First find the line with "[66,503,87,516] // As -> [530,166,542,173] as" in the entries below, then set down exactly every line through the line with "(899, 511) none", that line included.

— Provided data —
== == ==

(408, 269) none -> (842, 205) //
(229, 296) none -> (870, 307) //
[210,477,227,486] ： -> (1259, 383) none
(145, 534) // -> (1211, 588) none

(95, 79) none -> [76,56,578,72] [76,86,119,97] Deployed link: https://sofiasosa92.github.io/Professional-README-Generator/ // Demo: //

== == ==

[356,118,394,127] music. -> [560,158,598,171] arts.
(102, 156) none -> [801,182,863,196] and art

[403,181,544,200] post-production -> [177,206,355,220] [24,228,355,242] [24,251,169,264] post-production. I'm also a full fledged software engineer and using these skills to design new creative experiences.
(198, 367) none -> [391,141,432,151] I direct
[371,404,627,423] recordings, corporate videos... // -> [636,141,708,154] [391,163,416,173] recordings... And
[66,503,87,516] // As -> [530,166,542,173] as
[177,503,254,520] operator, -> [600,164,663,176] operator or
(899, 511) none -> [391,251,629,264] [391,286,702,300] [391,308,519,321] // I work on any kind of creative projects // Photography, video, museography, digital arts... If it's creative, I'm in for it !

== == ==

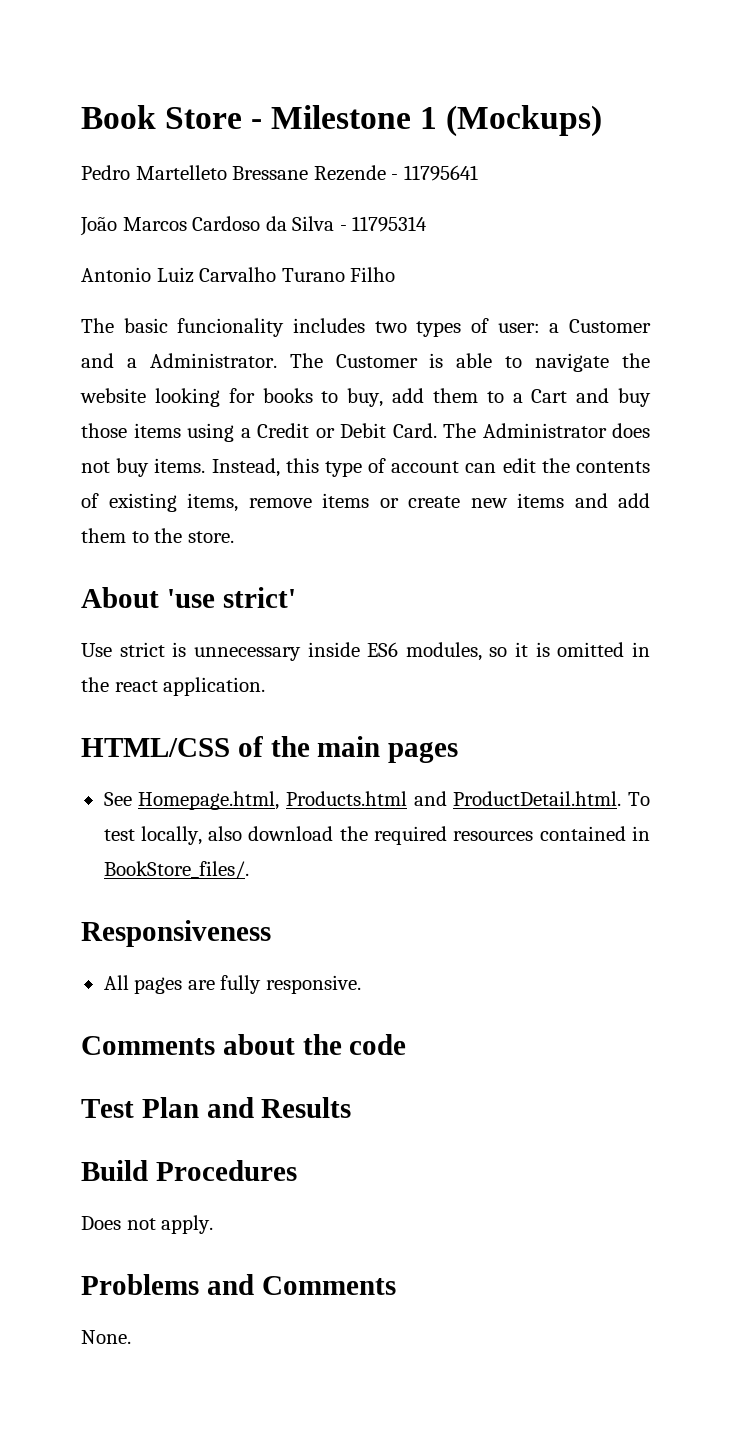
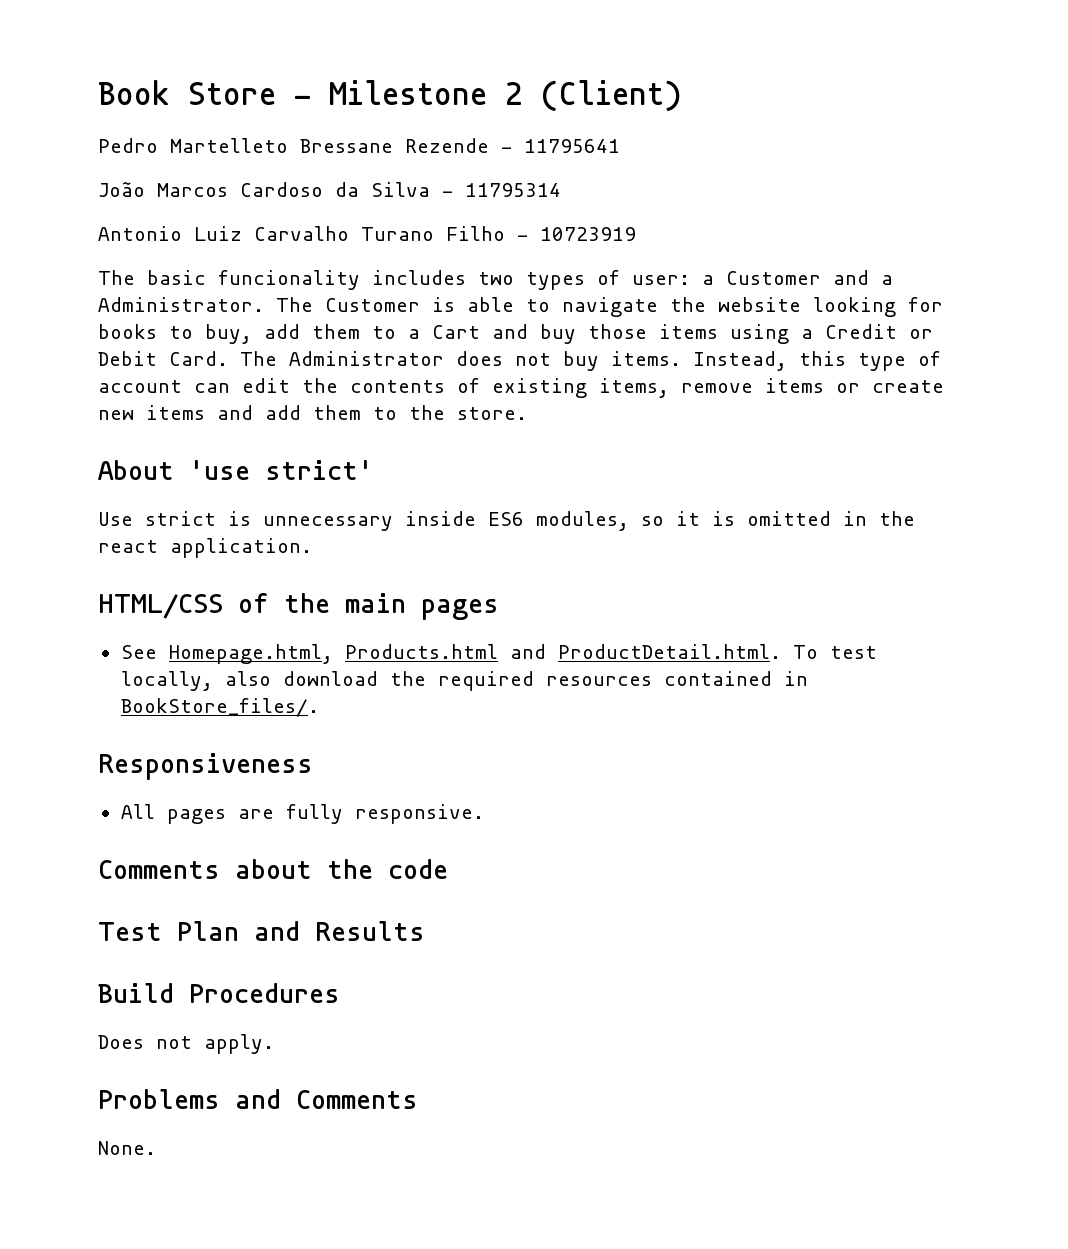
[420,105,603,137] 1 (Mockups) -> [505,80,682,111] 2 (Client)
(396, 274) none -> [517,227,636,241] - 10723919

== == ==

— Task response —
[66,503,87,516] // As -> [530,166,542,173] as
[177,503,254,520] operator, -> [600,164,663,176] operator or
(899, 511) none -> [391,251,629,264] [391,286,702,300] [391,308,519,321] // I work on any kind of creative projects // Photography, video, museography, digital arts... If it's creative, I'm in for it !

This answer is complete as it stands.